Discussion in 'The Hokey Ass Message Board' started by kelseydum, Apr 16, 2011.

  1. kelseydum
    Joined: May 27, 2007
    Posts: 183

    kelseydum
    Member

    Pressure seems okay when warming up but drops when it is fully warmed up. I can't hear any knocking, no metal in the oil, and the oil pressure gauge is good. My problem is when I bought the motor the guy said it was a 350 with maybe 9k miles (said it was a crate motor, but I'm not so sure now). I finally looked up the numbers on the block and it turns out to be a 305. I really don't care about that part but I put a beefier cam in it (thinking it was a 350) and am wondering if I have too much lift for stock 305 valves, rocker arms, push rods etc. Any ideas? I'm going to cut open the oil filter tomorrow and see what's inside.

    I put a Mellings cam with the following specs:

    Cam Lift
    INT. .298
    EXH. .298

    Valve lift
    INT.447
    EXH. .447

    Lobe CTR
    INT. 110
    EXH. 118

    Lash Hot
    INT. HYD
    EXH. HYD

    SAE Duration
    291 INT.
    291 EXH.

    .50 Duration
    223 INT.
    223 EXH.

    SAE Timing
    BTC 30
     
  2. kelseydum
    Joined: May 27, 2007
    Posts: 183

    kelseydum
    Member

    Anyone out there? I'm really hoping maybe I can just swap cams at most and not have to tear into the motor.??????????????

    Does this cam have too much lift for the 305?
     
  3. The HP 305 stock cam is 415/430 lift and 207/213 duration
    You should have no problems.
    Did you look at the cam bearings?
    Cold 45 psi and drops to 25 psi at idle? in gear?
     
  4. kelseydum
    Joined: May 27, 2007
    Posts: 183

    kelseydum
    Member

    Its between 30 and 40 at start up/ idle. When hot at idle almost 0 when I hit the gas it may jump to 10 or 15 if I'm lucky. I haven't looked at the cam bearings yet. I was hoping to see if there were some other things I should check before pulling the motor.

    Does vacuum or timing have anything to do with oil pressure?
     
  5. indyjps
    Joined: Feb 21, 2007
    Posts: 5,392

    indyjps
    Member

    cam is fine, like Ricks Garage said, what is the oil pressure?

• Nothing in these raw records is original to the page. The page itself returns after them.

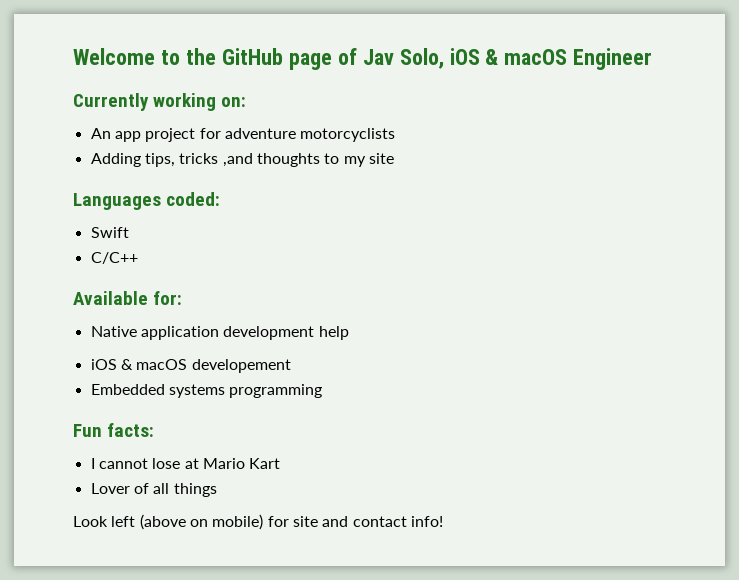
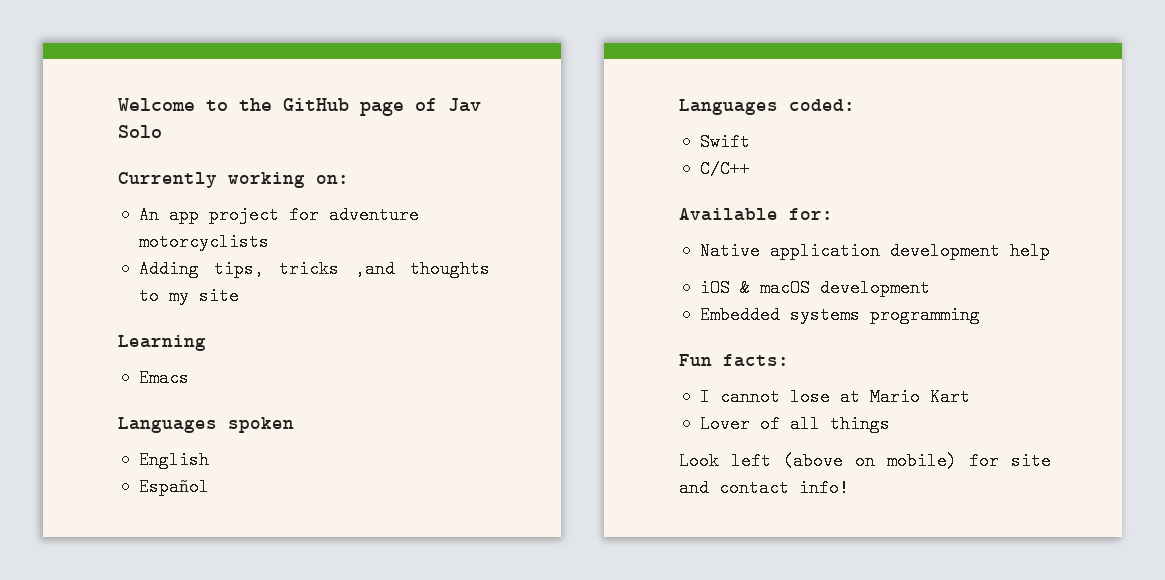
[399,48,653,70] Solo, iOS & macOS Engineer -> [118,125,162,138] Solo
(394, 158) none -> [118,335,206,351] [138,369,189,387] [118,417,294,433] [138,451,209,469] [138,478,209,496] // Learning // Emacs // Languages spoken // English // Español
[191,359,291,373] developement -> [819,279,930,297] development

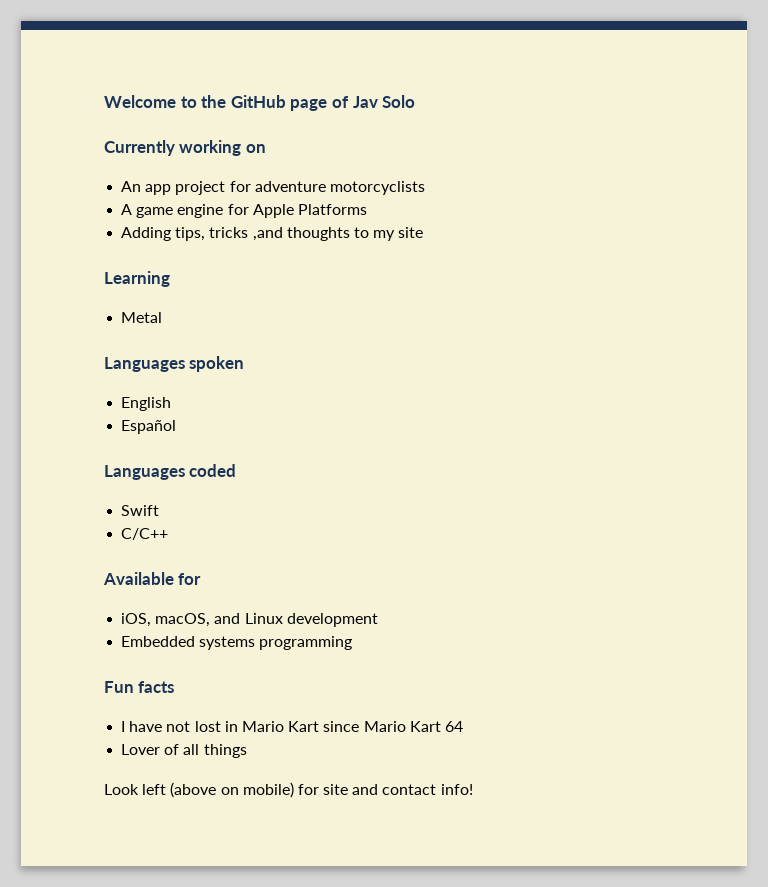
[316,174,349,184] on: -> [245,144,266,153] on
(269, 242) none -> [121,204,367,218] // A game engine for Apple Platforms
[138,369,189,387] Emacs -> [121,312,163,323] Metal
[789,99,855,111] coded: -> [189,464,237,477] coded
[789,208,833,220] [699,242,1050,260] [699,279,810,297] for: // Native application development help // iOS & macOS -> [178,573,202,585] [121,613,283,627] for // iOS, macOS, and Linux
[723,354,789,367] facts: -> [138,681,175,693] facts
[719,388,970,406] cannot lose at Mario Kart -> [129,721,463,732] have not lost in Mario Kart since Mario Kart 64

    Id be pissed if I bought a 305.
     
  6. ckunsman89
    Joined: Feb 9, 2010
    Posts: 96

    ckunsman89
    Member
    from cocoa, FL.

    cam lift and duration have nothing to do with oil pressure. did your oil pressure problem start immediately after the cam swap? when you did the cam swap did you notice excessive sludge buildup in the motor? if everything else appears normal, drop the oil pan and replace the pump. while the pan is down, I would pop off a couple of main and rod caps to take a look at the bearings and crank to see if they are scored. also, what oil are you using? I hope you're not trying to use 5-20 in an old smallblock.
     
  7. kelseydum
    Joined: May 27, 2007
    Posts: 183

    kelseydum
    Member

    I heard the motor run when I bought it but it sat for a while. Before I got the motor in my truck is when I put the cam in so I really don't have a comparison if it was doing this before... rookie mistake I guess. Some people have mentioned the pick up tube being too close to the pan or the gallery plugs behind the timing cover leaking. I guess I'll check these before I end up pulling the motor.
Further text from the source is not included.